Anyway, the 1st of March saw the introduction of (ready?) "Décret n° 2011-219 du 25 février 2011 relatif à la conservation et à la communication des données permettant d'identifier toute personne ayant contribué à la création d'un contenu mis en ligne" (phew!).
Translation: Decree 2011-219 (of 25th Feb) relating to the preservation and communication of identifying information for everybody who puts content on-line.
Scary? Not really. For the most part this is just codifying in law that which has been kicking around for ages. Like if you're a big torrent seeder and you upload dozens of bluray rips, somebody is going to come looking for who you are based on a time and an IP address.
What we are effectively looking at is some legislation to put into place a measure of how to identify who posted specific content on-line.
Here are the requirements (from article 1):
Actually, some of the recording going on here (protocol, nature of the operation) reminds me a little of Phorm. I am thinking that more and more people ought to start to consider an encrypted VPN. Well, at least until that is defined as unlawful...
- L'identifiant de la connexion
The IP address of the current connection.
- L'identifiant attribué par ces personnes à l'abonné
This means the
fti/blahblah stuff you log in with, or your SIM number, etc.
- L'identifiant du terminal utilisé pour la connexion lorsqu'elles y ont accès
The identifier or the terminal used. Probably harder to obtain, if it goes via a router or somesuch. MAC address? Only with firmware mods to routers which could expose a data leak risk to the outside world. For a smartphone, probably the IMEI (tap
*#06# on any mobile to view the IMEI).
- Les dates et heure de début et de fin de la connexion
Date and time. Really, not a surprise.
- Les caractéristiques de la ligne de l'abonné
This means how you accessed the Internet - ADSL, dial-up (!), WiFi hotspot access, 3G, etc.

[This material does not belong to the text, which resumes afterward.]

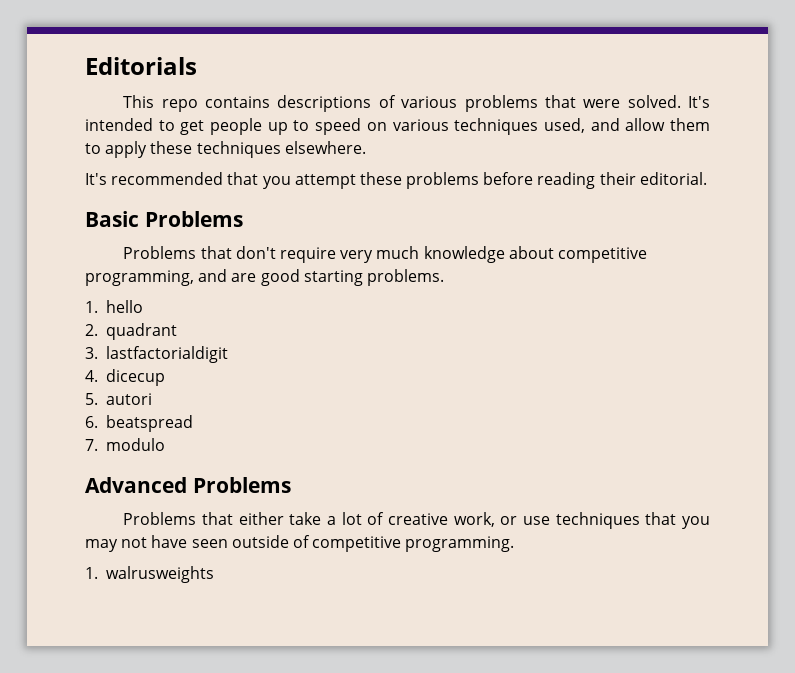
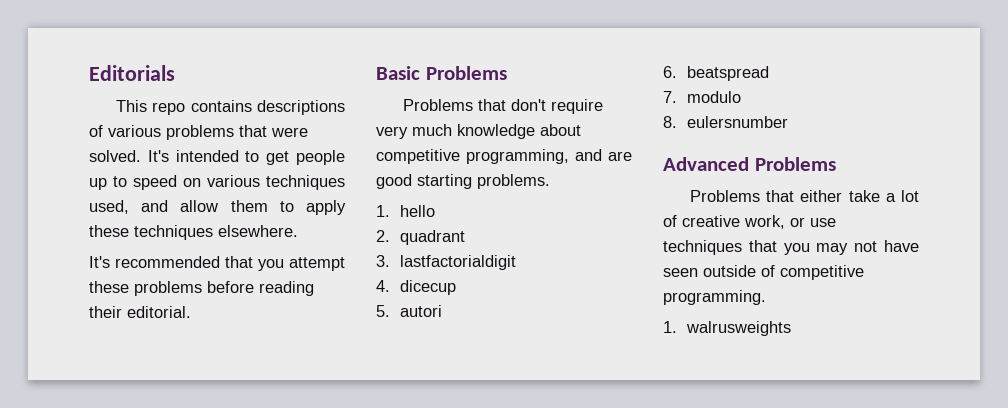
+ 8. eulersnumber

- Les types de protocoles utilisés pour la connexion au service et pour le transfert des contenus
The protocol used: HTTP, FTP, SMS, etc.
- La nature de l'opération
Did you... Create, modify, or delete.
- L'identifiant utilisé par l'auteur de l'opération lorsque celui-ci l'a fourni
Does this mean your login credentials to another site? Now we're getting a bit Orwellian.

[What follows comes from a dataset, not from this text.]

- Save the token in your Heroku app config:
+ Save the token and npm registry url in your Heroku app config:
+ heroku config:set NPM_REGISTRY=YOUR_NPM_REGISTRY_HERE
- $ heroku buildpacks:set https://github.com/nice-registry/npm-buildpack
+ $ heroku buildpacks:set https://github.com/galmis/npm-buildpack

For subscribers they also want access to:
Translation: The password and the information needed to verify or change, in their latest updated version.
- Les nom et prénom ou la raison sociale
Les adresses postales associées
Les pseudonymes utilisés
Les adresses de courrier électronique ou de compte associées
Les numéros de téléphone
Again, this is not unusual. Name, address, system pseudo, email, phone number... Any court order to a half-decent ISP would probably be able to obtain this from an IP address and a date/time.
- Le mot de passe ainsi que les données permettant de le vérifier ou de le modifier, dans leur dernière version mise à jour
F*** me!? Say what?
There isn't enough WTF in my head to wrap around that one.
No way in hell this should have passed into legislation. Given the government and the legal process is giving themselves the ability to walk in and snarf all your information, there is absolutely nothing you can say or truths you can spin that will justify the transmission of passwords (if in cleartext) or hashes (if not). It is like your bank asking you for your PIN, or your sysadmin asking you for your login password. You bank already has access to your account, PIN not required. Your sysadmin can manage your user account, login password not required. And likewise, under the provisions of this law, officials can access your ISP's account information, password not required.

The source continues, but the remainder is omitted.